On April 22nd last year, Terry Francona debuted a long-discussed strategy: Carlos Santana in the leadoff spot.
In the top of the first inning, Santana worked the count full, as he so often does. With his sixth pitch, Justin Verlander left a 94-mph fastball out over the plate, and Santana clobbered it into the right field seats.
Francona’s experiment was immediately judged a success, and Santana would go on to start another 84 games in the leadoff spot, mostly against right-handed starters. Against lefties, Francona opted for Rajai Davis, who made 69 starts at the top of the lineup.
Santana came to epitomize the “new school” approach to the leadoff spot – get your best OBP guy in there – while Davis represented the “old school” approach of putting your best base-stealer at the top of the lineup. For what it’s worth, Davis has also been much better against lefties in his career, so that likely also played a role. Why Francona decided to go with this dual approach is anyone’s guess, but it’s clear that he values OBP in the leadoff spot.

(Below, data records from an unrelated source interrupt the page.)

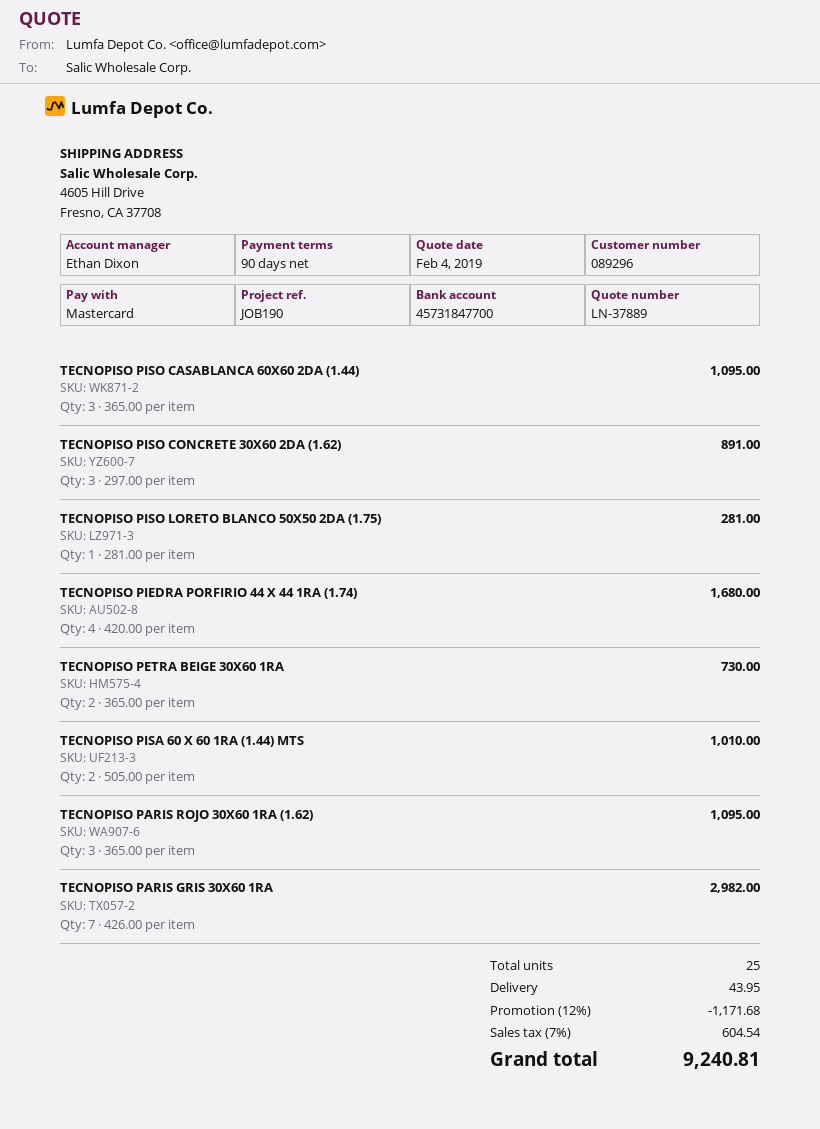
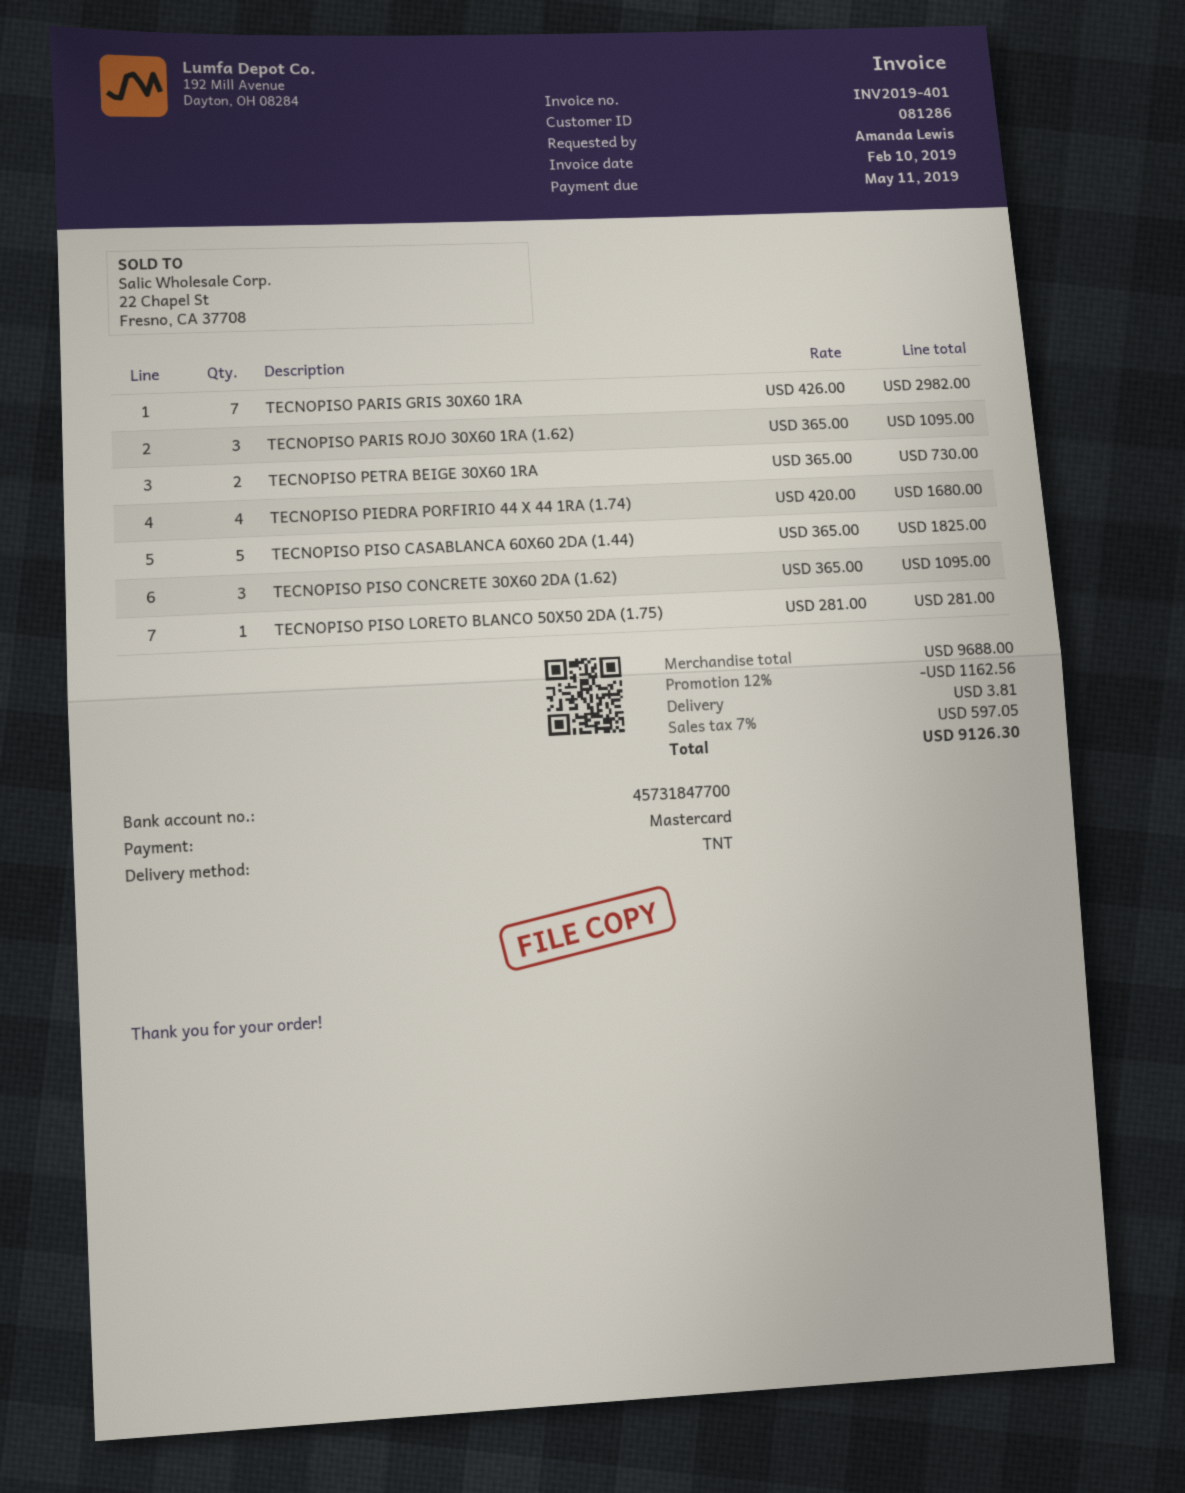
customer number: 089296 -> 081286
TECNOPISO PISO CASABLANCA 60X60 2DA (1.44): 3 x 365.00 = 1095.00 -> 5 x 365.00 = 1825.00
TECNOPISO PISO CONCRETE 30X60 2DA (1.62): 3 x 297.00 = 891.00 -> 3 x 365.00 = 1095.00
TECNOPISO PISA 60 X 60 1RA (1.44) MTS: 2 x 505.00 = 1010.00 -> none
discount: 12% = 1171.68 -> 12% = 1162.56
shipping: 43.95 -> 3.81
tax: 7% = 604.54 -> 7% = 597.05
total: 9240.81 -> 9126.30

The most extensive research on lineup construction was published in “The Book,” by Tom Tango, Mitchell Lichtman, and Andy Dolphin. Among other recommendations, their findings say the best overall hitter should bat second, and the hitter with the best OBP should lead off. This research reinforces why the plodding Carlos Santana, Jose Bautista, John Jaso and Kyle Schwarber have become leadoff men.
If last year is any indication, Santana will likely continue to lead off, and the lineup will look something like this:
There’s just one problem. Despite all the walks, Carlos Santana isn’t actually the best OBP guy on the team, and he shouldn’t lead off. Let me explain.

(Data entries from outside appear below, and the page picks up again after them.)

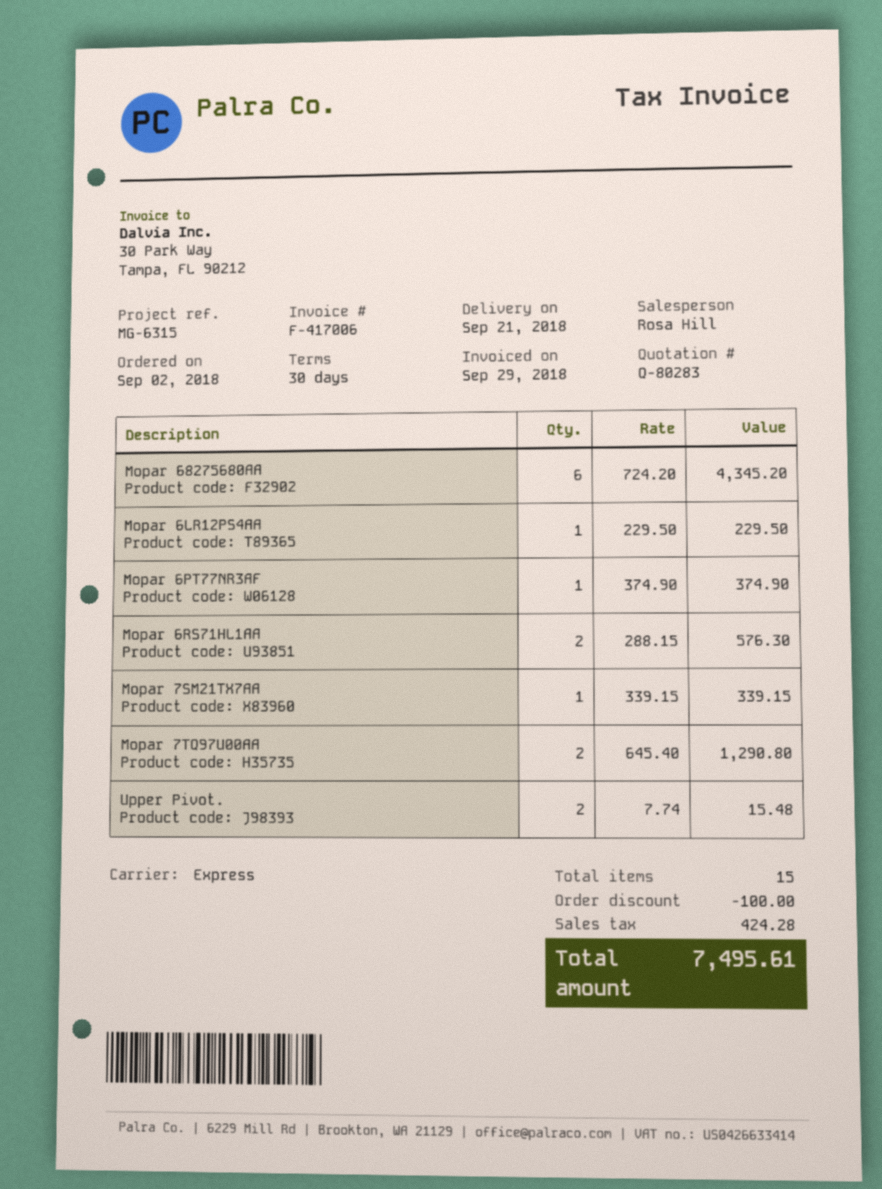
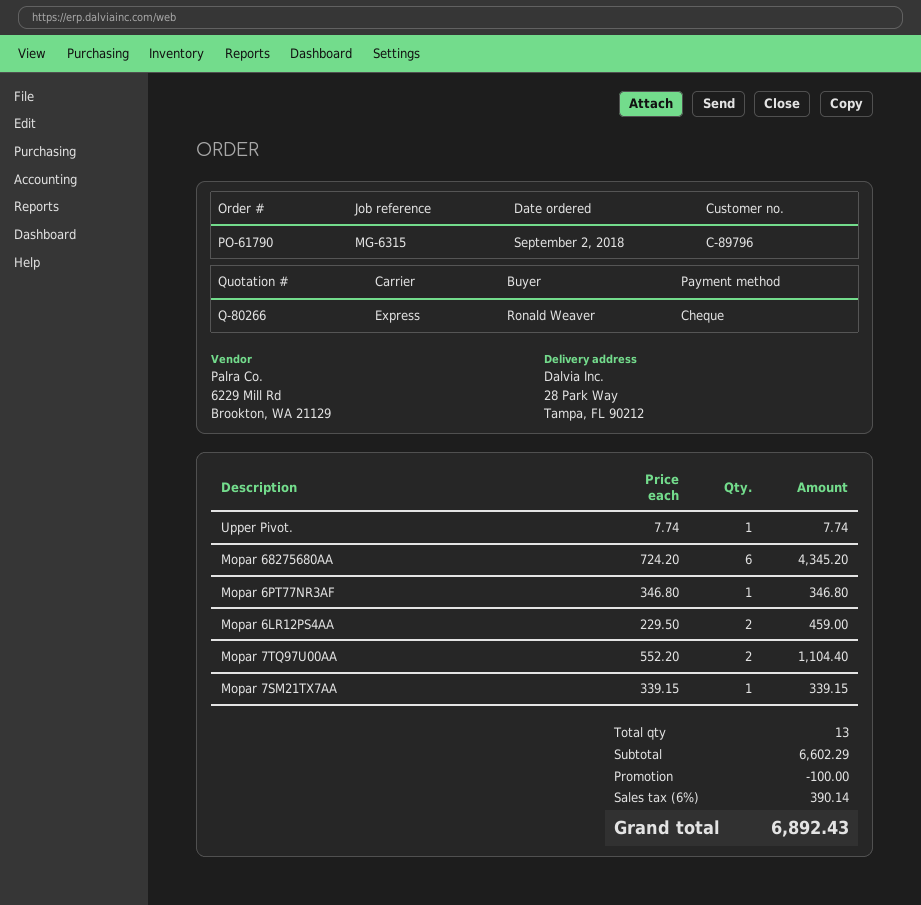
quote number: Q-80283 -> Q-80266
Mopar 6LR12PS4AA: 1 x 229.50 = 229.50 -> 2 x 229.50 = 459.00
Mopar 6PT77NR3AF: 1 x 374.90 = 374.90 -> 1 x 346.80 = 346.80
Mopar 6RS71HL1AA: 2 x 288.15 = 576.30 -> none
Mopar 7TQ97U00AA: 2 x 645.40 = 1290.80 -> 2 x 552.20 = 1104.40
Upper Pivot.: 2 x 7.74 = 15.48 -> 1 x 7.74 = 7.74
total quantity: 15 -> 13
tax: 424.28 -> 390.14
total: 7495.61 -> 6892.43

Against right-handed pitching, Santana has a solid .357 career OBP. Against lefties, he’s even better, at .383. Against righties, Jason Kipnis leads the team with a career .362 OBP, and Brandon Guyer’s at .391 against lefties. That doesn’t represent a big upgrade. In fact, it’s almost negligible. That difference alone wouldn’t be a good enough reason to change the lineup.
However, hitters in the leadoff spot bat with a man on base only 36% of the time, the lowest rate of any spot in the lineup. When you hit home runs, you want guys on base. Carlos Santana hits lots of home runs. So guys with similar OBP, but less power (like Kipnis and Guyer) should bat in front of him to set the table. At the very least, a .390 OBP guy like Guyer should not be hitting seventh, as he primarily did last year.
In order to maximize production, “The Book” has other recommendations, too: The #2 hitter should be the team’s best overall hitter. As luck would have it, that’s Carlos Santana. The #4 hitter should be the best hitter with power, so Edwin Encarnacion isn’t going anywhere.
The 3- and 5-hole hitters should be your next best hitters after filling spots 1, 2, and 4. That’s some combination of Lindor, Brantley and Ramirez. If Brantley somehow returns to his 2014-2015 form, he’s clearly the best of the bunch, and you could even make an argument that he should supplant Kipnis at the top of the lineup against RHP. However, until we know he’s healthy and productive, he needs to hit lower in the lineup.
Using these principles to optimize the lineup, here’s where we end up:
|vs. RHP||vs. LHP|
|1||2B||Jason Kipnis||L||1||OF||Brandon Guyer2||R|
|2||1B||Carlos Santana||S||2||1B||Carlos Santana||S|
|3||SS||Francisco Lindor||S||3||SS||Francisco Lindor||S|
|4||DH||Edwin Encarnacion||R||4||DH||Edwin Encarnacion||R|
|5||LF||Michael Brantley||L||5||LF||Michael Brantley||L|
|6||3B||Jose Ramirez||S||6||3B||Jose Ramirez||S|
|7||RF||Lonnie Chisenhall1||L||7||2B||Jason Kipnis3||L|
|8||C||Yan Gomes||R||8||C||Yan Gomes||R|
|9||CF||Tyler Naquin||L||9||CF||Austin Jackson4||R|
1. You could swap Chisenhall and Naquin here, but I feel more confident in Chisenhall until we see some adjustments from Naquin.
2.- Brandon Guyer leading off may seem a bit radical, but he actually made 81 career starts there with the Rays.
3. Jason Kipnis all the way down at 7th might seem strange, but his career numbers against lefties (.313 OBP, .688 OPS) simply don’t justify batting any higher. You could even make an argument for Jackson or Gomes to bat ahead of him.
4. I’m assuming Austin Jackson makes the team over Abraham Almonte here, but it wouldn’t change anything if Almonte is Naquin’s platoon-mate. Neither one is likely to provide enough offense to justify a higher position.